Mark D. Rausher                (919) 684-2295 (Voice)
        Department of Biology        (919) 660-7293 (FAX)
        Box 90338                          mrausher@duke.edu
        Duke University
        Durham, NC  27708-0338
 
 
 

RESEARCH INTERESTS

    Our laboratory is involved in a number of research projects in the areas of evolutionary biology
and ecology:

     I. Molecular evolution of ecologically important phenotypes
     II. The evolution of biochemical pathways
     III. The evolution  of plant mating systems
      IV. The evolution and ecology of plant-enemy interactions

 Click on a topic or scroll down to learn more about these projects. 

         The goal of this set of projects is to determine whether understanding the evolution of ecologically
     important traits requires analysis at the molecular level of the biochemical and developmental
     pathways that produce those traits.  In attempting to answer this question, we have chosen
     flower color as the ecologically important trait because the anthocyanin pigment biosynthetic
     pathway has been well characterized at the molecular level.  In one project, we have examined the
     genetic changes that have accompanied a shift from blue, bee-pollinated flowers to red, hummingbird
     pollinated flowers in the genus Ipomoea (morning glories).  We have found that the initial genetic
     change that resulted in red flowers was subsequently followed by degenerative changes in other
     anthocyanin pathway enzymes, suggesting that it would be very difficult to re-evolve blue flowers
     from red¹.  We are continuing to explore how general this phenomenon is by examining other lineages
     in which pigment production has been eliminated, resulting in white flowers.

       


         In a second morning-glory project, we are attempting to ascertain whether there are
     “preferred” evolutionary pathways for producing a given phenotype.  Although parallelism at
     the phenotypic level is a common phenomenon, little is known about whether parallelism at
     the phenotypic level is accompanied by parallel genetic change at the genetic level, largely
     because little is known about possible alternative genetic and molecular routes for producing
     the same phenotype.  Because the molecular basis of flower color is well characterized,
     however, it is possible a priori to define possible molecular routes that may be taken to
     produce white flowers.  Specifically, it is well established that white flowers can be produced
     by deactivation of any of  at least four structural genes (CHS, F3H, DFR, ANS) and two
     regulatory genes.  Because evolution of white flowers has occurred repeatedly in the genus
     Ipomoea, it is possible to ask whether these genes have been deactivated with roughly equal
     probability in different lineages that have evolved white flowers, or whether
     one or more of these genes have been activated preferentially.  Such preferential deactivation
     may be expected if, for example, deactivation of regulatory genes has fewer deleterious
     pleiotropic effects than deactivation of structural genes, or if deactivation of downstream
     structural genes has fewer deleterious pleiotropic effects than deactivation of upstream genes
     (which are involved in the production of flavonoids other than anthocyanins).   Our short-
     term goal is to determine whether there are “preferred” pathways to deactivation.
     Our longer-term goal is to understand how patterns of pleiotropy and gene interaction may
     determine any pattern we discover.

          In a third project on Phlox, in collaboration with Donald Levin at the University of Texas, we
    are attempting to identify a gene responsible for prezygotic isolation.  Levin has shown previously
    that in regions where it grows alone, P. drummondii has pink/lavender flowers, but in regions
    where it grows with P. cuspidata it has red flowers.  Levin has also shown that this difference
    in flower color reduces interspecific hybridization in the zone of sympatry.  Our goal is first
    to clone the gene(s) responsible for the red-lavender color difference, then examine patterns
    of variation in this gene to characterize in more detail the evolutionary processes that have
    caused reproductive character displacement in this system.
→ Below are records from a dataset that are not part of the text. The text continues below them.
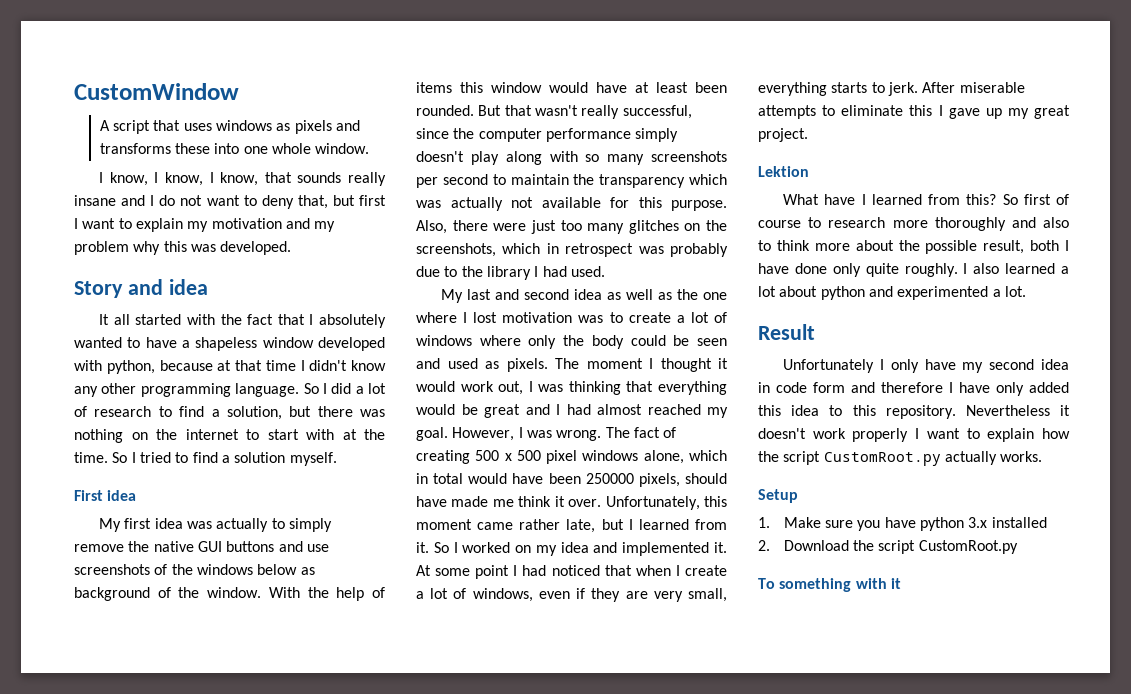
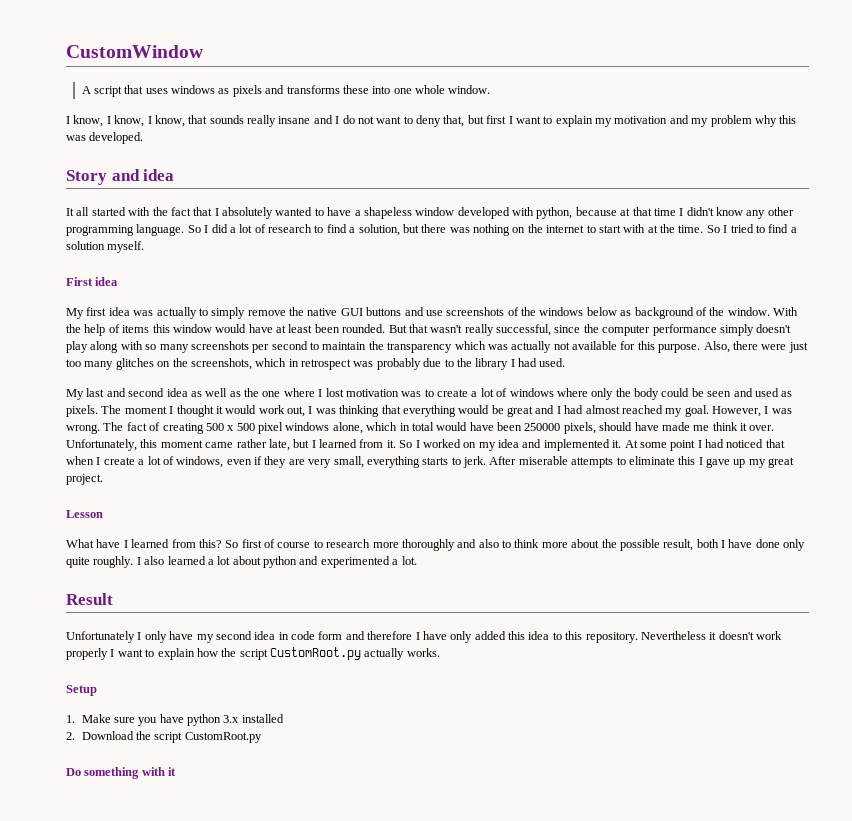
- Lektion
+ Lesson
- To something with it
+ Do something with it

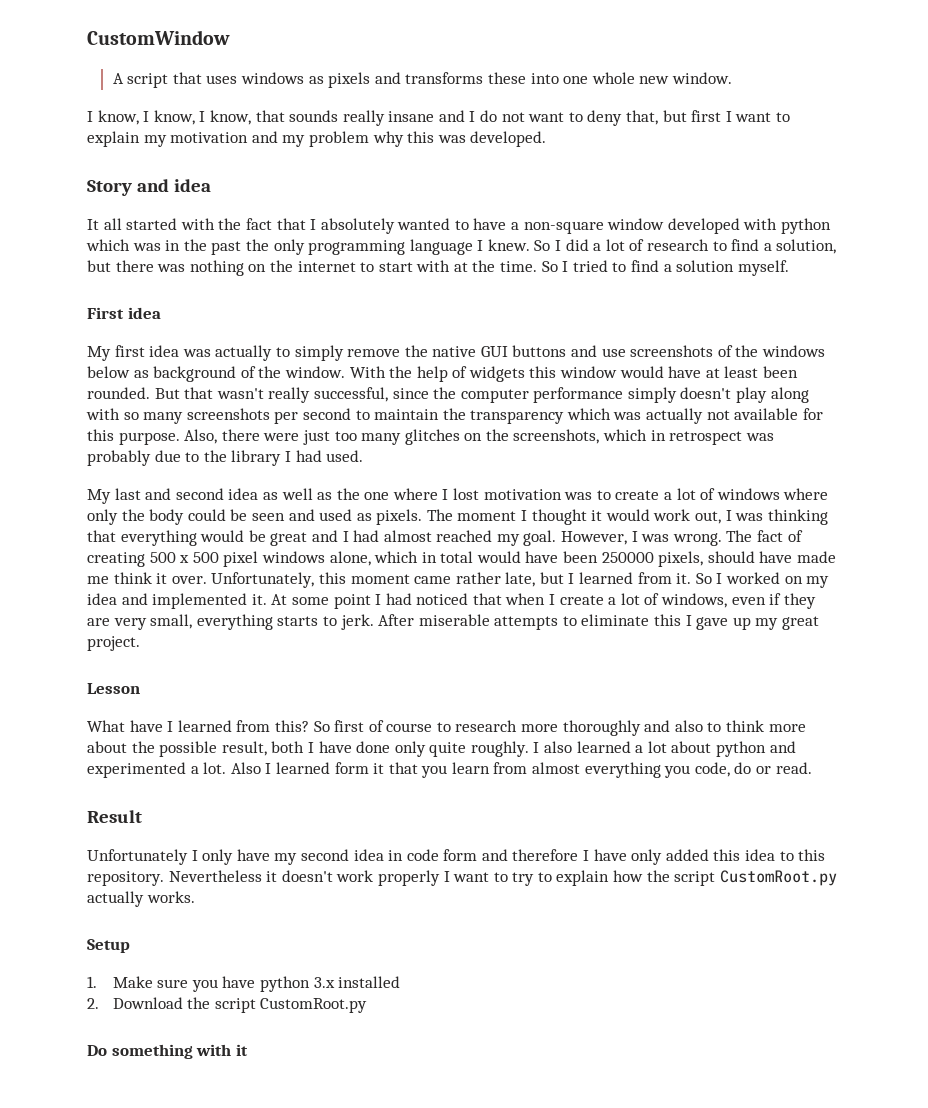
- A script that uses windows as pixels and transforms these into one whole window.
+ A script that uses windows as pixels and transforms these into one whole new window.
- It all started with the fact that I absolutely wanted to have a shapeless window developed with python, because at that time I didn't know any other programming language.
+ It all started with the fact that I absolutely wanted to have a non-square window developed with python which was in the past the only programming language I knew.
- With the help of items this window would have at least been rounded.
+ With the help of widgets this window would have at least been rounded.
+ Also I learned form it that you learn from almost everything you code, do or read.
- Nevertheless it doesn't work properly I want to explain how the script CustomRoot.py actually works.
+ Nevertheless it doesn't work properly I want to try to explain how the script CustomRoot.py actually works.

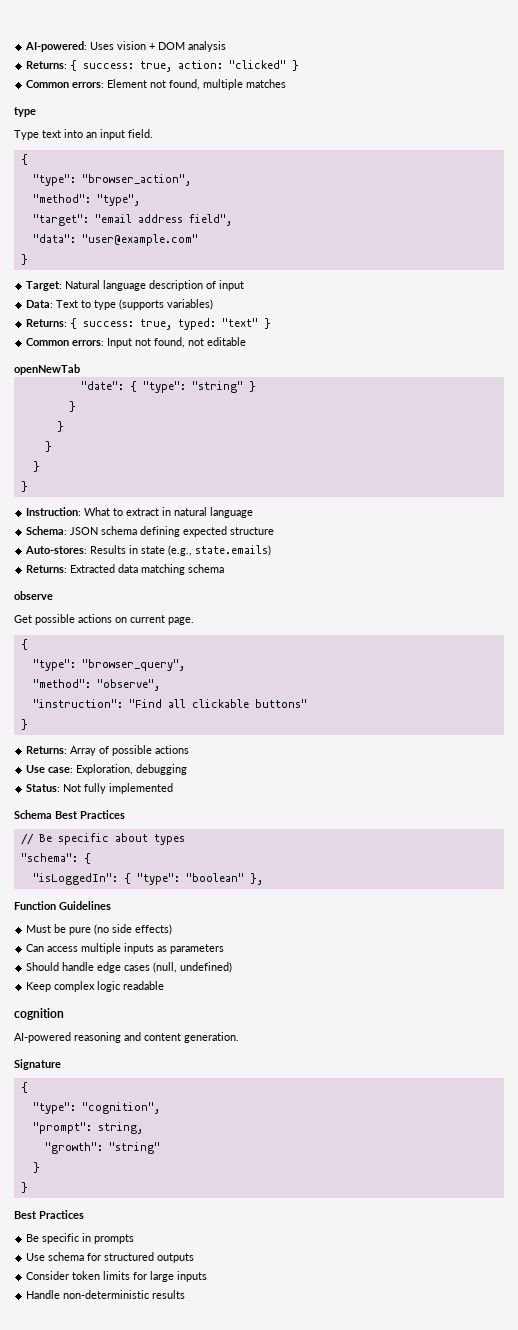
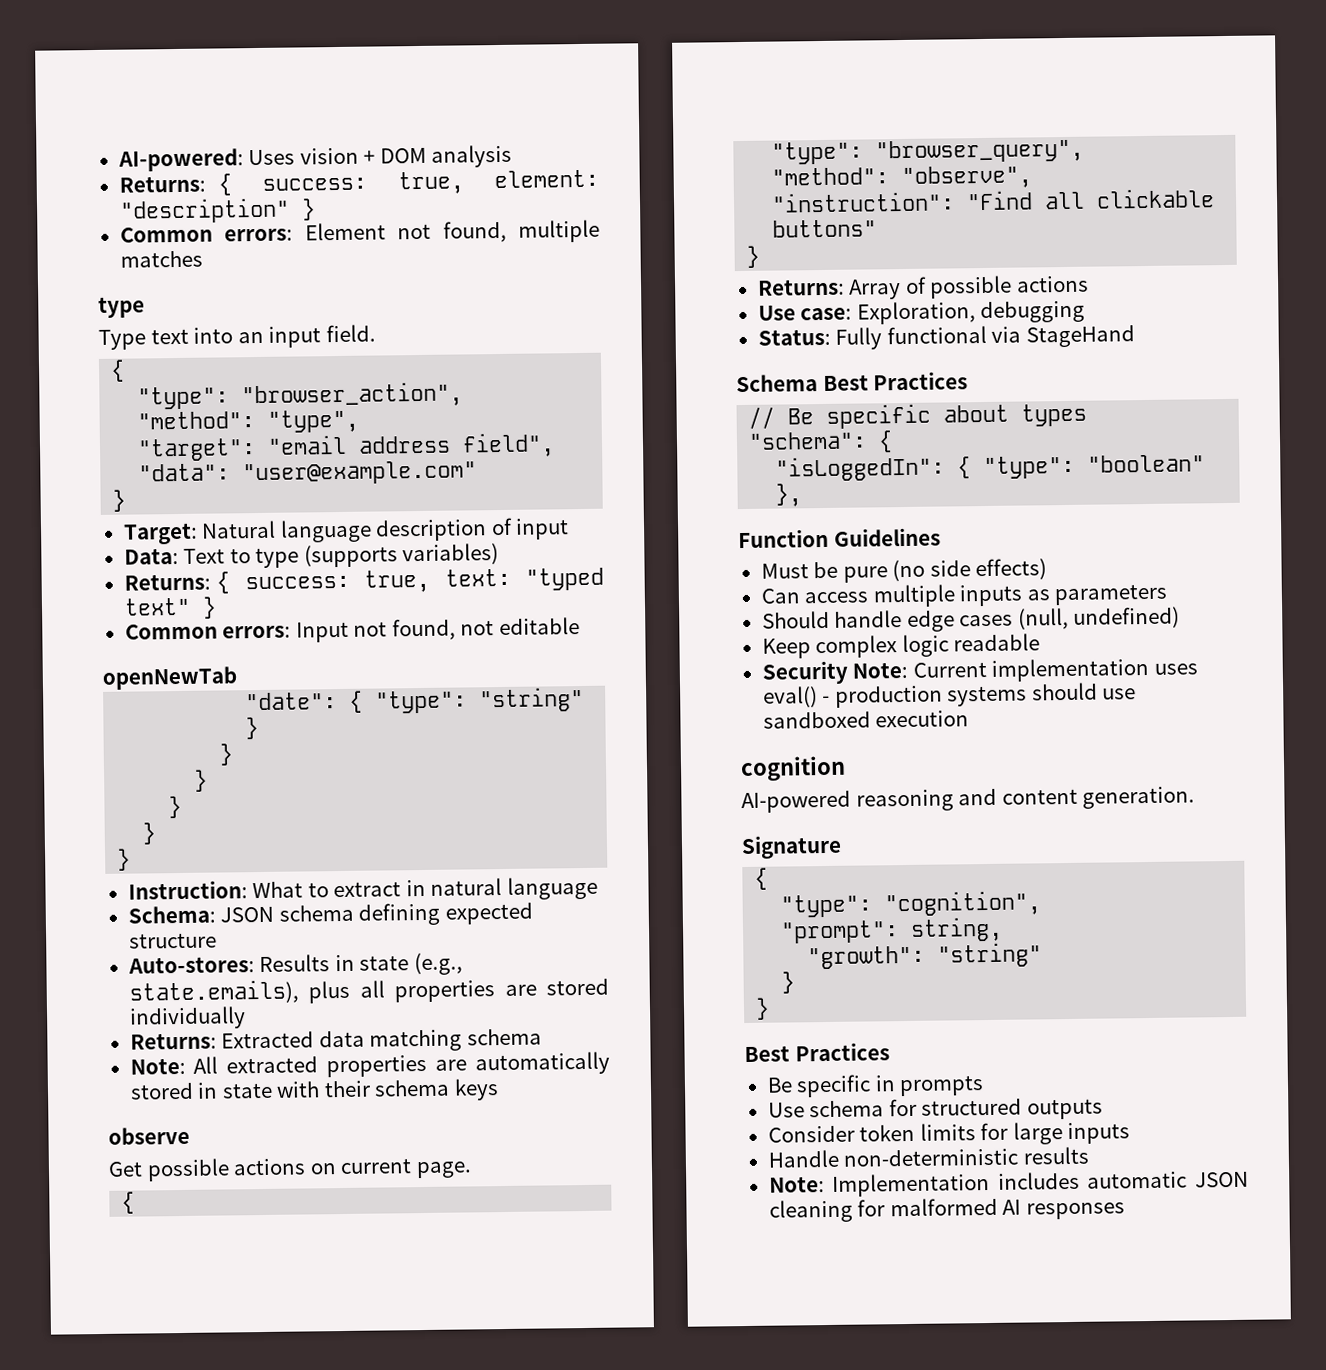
- Returns: { success: true, action: "clicked" }
+ Returns: { success: true, element: "description" }
- Returns: { success: true, typed: "text" }
+ Returns: { success: true, text: "typed text" }
- Auto-stores: Results in state (e.g., state.emails)
+ Auto-stores: Results in state (e.g., state.emails), plus all properties are stored individually
+ Note: All extracted properties are automatically stored in state with their schema keys
- Status: Not fully implemented
+ Status: Fully functional via StageHand
+ Security Note: Current implementation uses eval() - production systems should use sandboxed execution
+ Note: Implementation includes automatic JSON cleaning for malformed AI responses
¹ Zufall, R. A., and M. D. Rausher.  2004. Genetic changes associated with floral adaptation restrict future
            evolutionary potential.  Nature  428: 847-850.

  Zufall, R. A., and M. D. Rausher.  2003.  The genetic basis of a flower-color polymorphism in the common
            morning glory, Ipomoea purpurea.  Journal of Heredity 94: 442-448.

  Tiffin, P., R. E. Miller and M. D. Rausher.  1998.  Control of expression patterns of anthocyanin  structural genes
            by two loci in the common morning glory.  Genes and Genetic Systems 73: 105-110.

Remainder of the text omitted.